Au final, vu le nombre sans fin de jets de dés, ce fut l’échec assuré.

Si on met de côté l’incompréhension fondamentale de ce que constitue un interrupteur « homme-mort », l’effet négatif de ce genre de pratique peut s’avérer assez lourd dans une session de JDR. En l’occurrence, le groupe s’est vite rendu compte qu’il ne devrait en aucun cas tenter de mettre sur pied un quelconque plan : Si nous nous contentions de simplement improviser quelque chose, ce serait résolu par un seul jet de dé et nous aurions une chance de réussir. Si au contraire nous essayions de monter un plan, cela se traduirait par de nombreux jets de dés jusqu’à ce que le plan échoue.

La solution à cela est plutôt simple : Prolongez les Effets. Faites faire au personnage un jet de compétence unique qui détermine l’ultime succès ou échec de leur entreprise.

Une autre solution est le jet de compétence complexe (faire plusieurs jets jusqu’à obtenir X succès). Ce dernier est une solution élégante dans les systèmes à base de pool de dés, et quand vous voulez que plusieurs tests soient effectués, c’est un système efficace pour permettre cela sans le tout-ou-rien d’un unique test ruinant la tentative dans son ensemble.

GM DON’T #2.1 : L’ÉCHEC NE SERT À RIEN

Le pendant du « jeter les dés jusqu’à l’échec » est le « jeter les dés pour rien jusqu’à la réussite ». Par exemple, il arrivera souvent en jeu des situations où les PJ doivent déverrouiller une porte : il n’y a aucune urgence temporelle et aucune conséquence en cas d’échec, et pourtant le MJ va rester là à demander des jets aux joueurs jusqu’à ce qu’ils finissent par réussir.

Une façon de palier à ça est la mécanique Take 20 : si vous pouvez tôt ou tard  réussir quelque chose, alors on peut supposer que vous allez finir par y arriver et on peut continuer à avancer. Prolonger les effets peut aussi résoudre ce problème en apportant un dénouement opposé : Ton échec au jet de crochetage nous dit que tu n’es tout simplement pas assez doué pour crocheter cette serrure à ce moment et de cette façon. (L’unique test détermine ton rapport vis-à-vis de la serrure et tant que la situation n’aura pas changé de manière conséquente, ton personnage sera bloqué par cette serrure).

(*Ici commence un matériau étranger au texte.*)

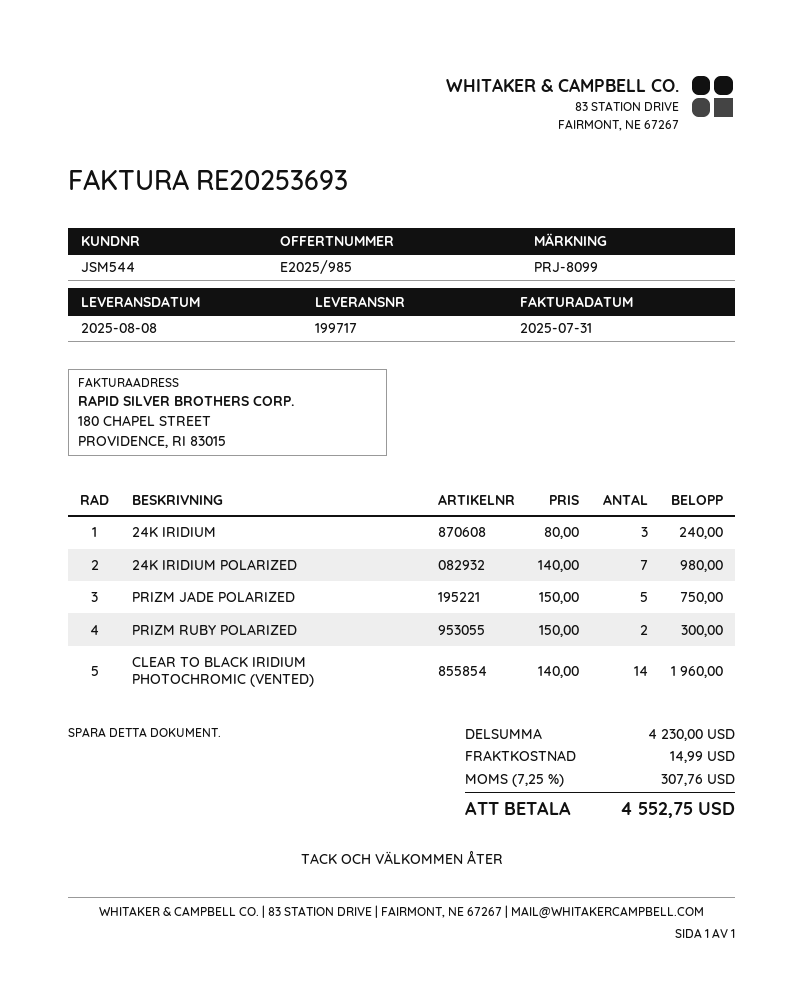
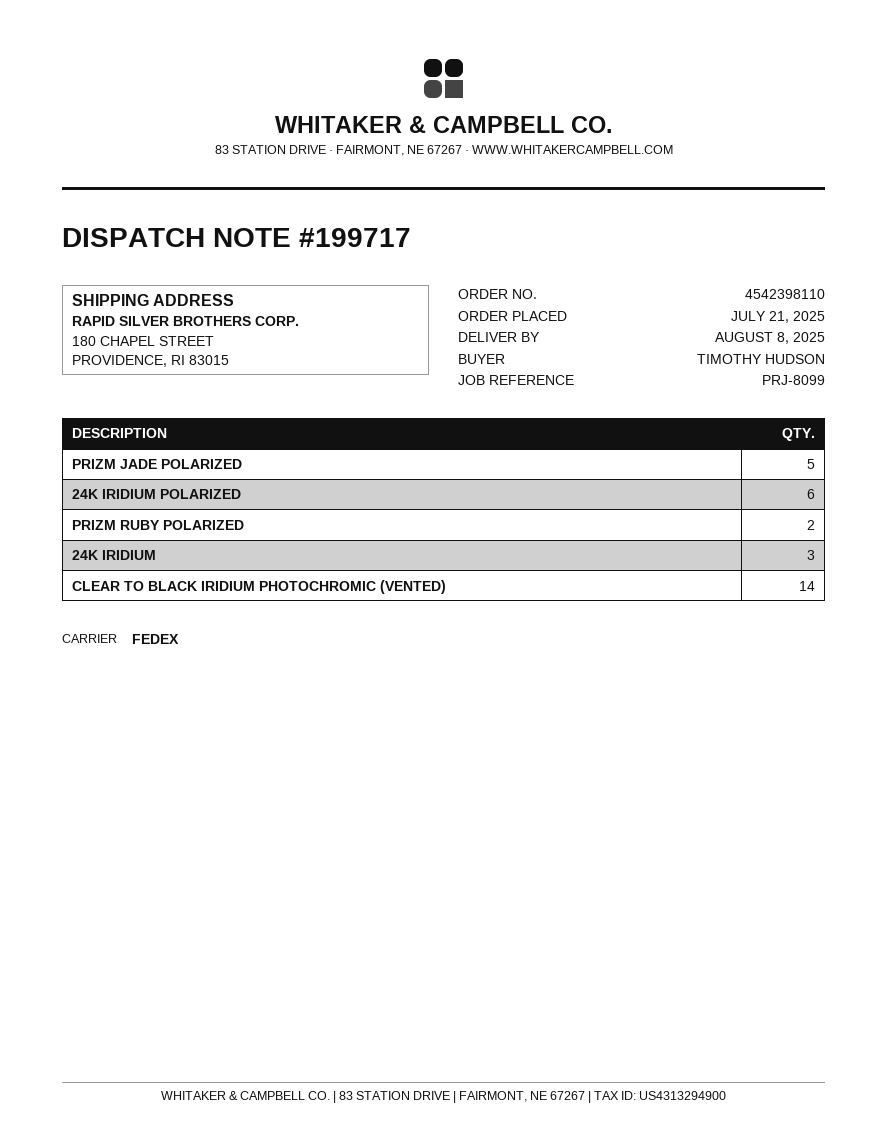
24K IRIDIUM POLARIZED: 7 -> 6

GM DON’T #2.2 : TROP DE JETS DE FOUILLE

Un peu dans le même ordre d’idées, le cas où une résolution d’action en plusieurs étapes donne lieu à de trop nombreuses étapes. Ça peut prendre plusieurs formes, mais la forme la plus cancérigène que j’ai pu observer venait de MJ qui prenaient les conseils pour la Fouille dans D&D 3eme Édition trop à la lettre. Ces conseils précisaient qu’il fallait un round pour fouiller 1 mètre carré. Ceci est utile pour le combat (où on pourrait se demander quelle surface on peut fouiller en un round), mais certains MJ l’ont pris au pied de la lettre et exigent un jet de Fouille pour chaque mètre carré. Donc si vous voulez fouiller un couloir qui fait 2 mètres de large sur 12 mètres de long, vous devrez faire 24 (!) jets de Fouille distincts.

Ceci n’est pas comme jeter les dès jusqu’à l’échec, puisque chaque carré est légitimement une tâche en soit. (Rater un jet pour le carré #1 ne veut pas dire que vous n’allez rien trouver dans le carré #2.) Mais ça tue le rythme – ce qui est soit indésirable en tant que tel, ou indésirable parce ça décourage les joueurs d’utiliser les compétences concernées par ce problème.

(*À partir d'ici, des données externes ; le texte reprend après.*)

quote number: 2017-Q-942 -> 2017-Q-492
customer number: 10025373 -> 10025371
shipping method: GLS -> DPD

La solution dans ce cas est de grouper les jets intelligemment : Fouiller une pièce entière (ou même un ensemble de pièces) parait évident. Autrement, s’ils veulent fouiller les couloirs du donjon au fur-et-à-mesure qu’ils avancent, Prolongez les effets du jet de dés jusqu’à ce que soit il fassent un choix significatif autre que fouiller le couloir SOIT jusqu’à ce que ce jet produise un résultat (succès ou échec) qu’ils puissent reconnaître comme tel (i.e., jusqu’à ce que la fouille révèle un piège ou un passage secret en cas de réussite, ou jusqu’à ce qu’il rate et que le piège se déclenche ou qu’ils soient pris en embuscade par la porte secrète qu’ils ont manqué).

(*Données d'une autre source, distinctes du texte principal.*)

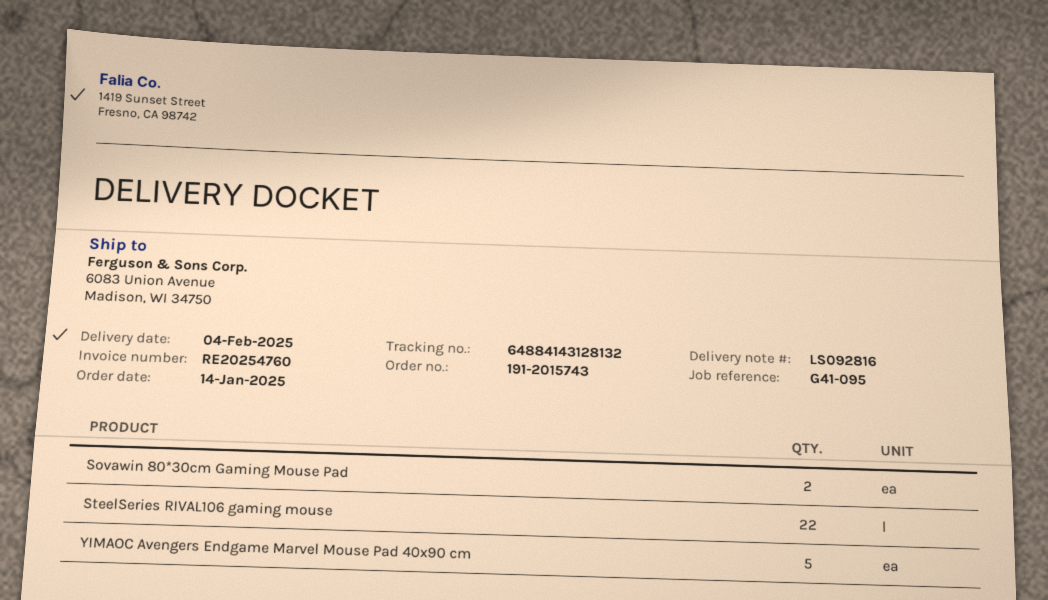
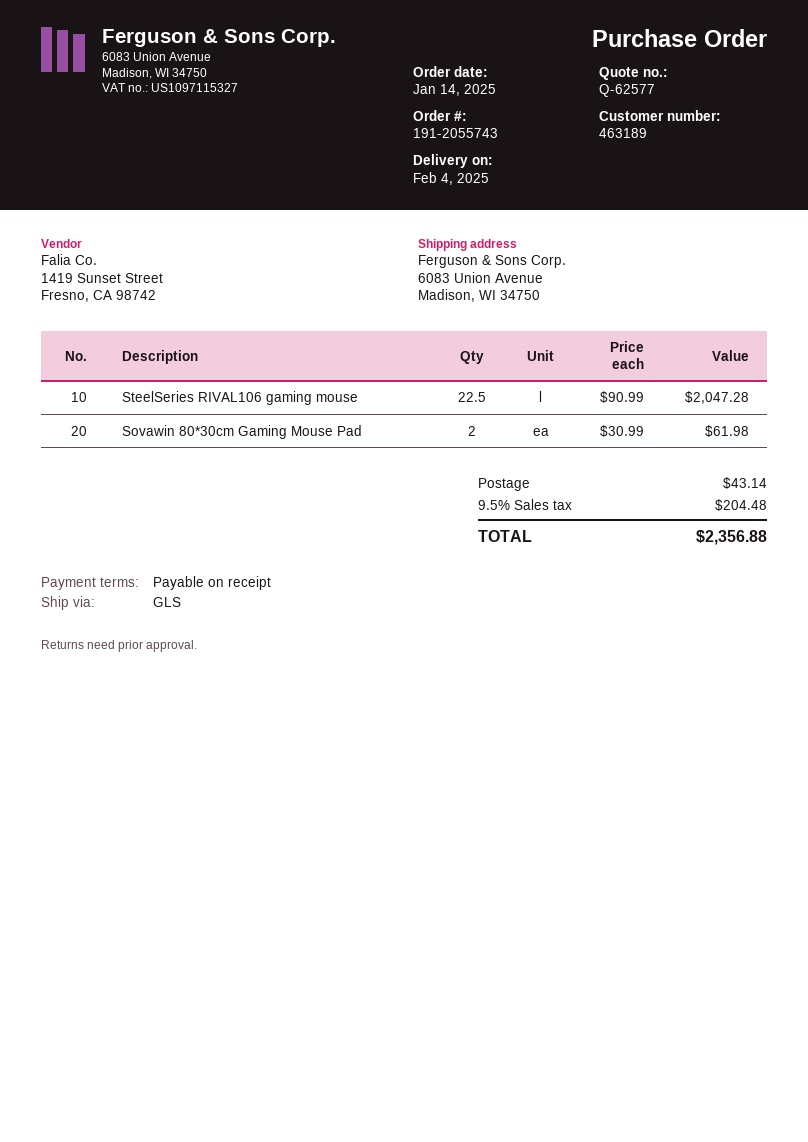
order number: 191-2015743 -> 191-2055743
SteelSeries RIVAL106 gaming mouse: 22 -> 22.5
YIMAOC Avengers Endgame Marvel Mouse Pad 40x90 cm: 5 -> none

Parfois vous vous retrouverez avec un joueur qui demande à faire plusieurs jets de dés. Dans certains cas c’est parce que, eux aussi, ils suivent une mauvaise mécanique (comme faire un jet pour chaque mètre carré). Dans d’autres cas, c’est une manipulation de l’information méta-jeu (« je sais que j’ai fait un mauvais jet, donc attribuons-le à cette région spécifique et faisons un autre jet »). Souvent c’est parce qu’ils essayent de gérer le risque de manière irrationnelle (« je vais seulement chercher dans cette petite région, comme ça si je fais un mauvais jet les effets seront minimisés » — ce qui est idiot puisque vos chances de tomber sur un danger donné restent les mêmes, mais les gens le font quand même).

La plupart du temps votre réponse à ceci est plutôt simple : Vous leur dites non.

L’exception serait le cas rare où allonger la mécanique de résolution améliore le rendu rythmique. Comme les passages au ralenti dans un film, ce sont ces moments où mettre en valeur chaque instant, chaque petit détail rempli de tension, permet de faire monter les enchères et tenir la table en haleine.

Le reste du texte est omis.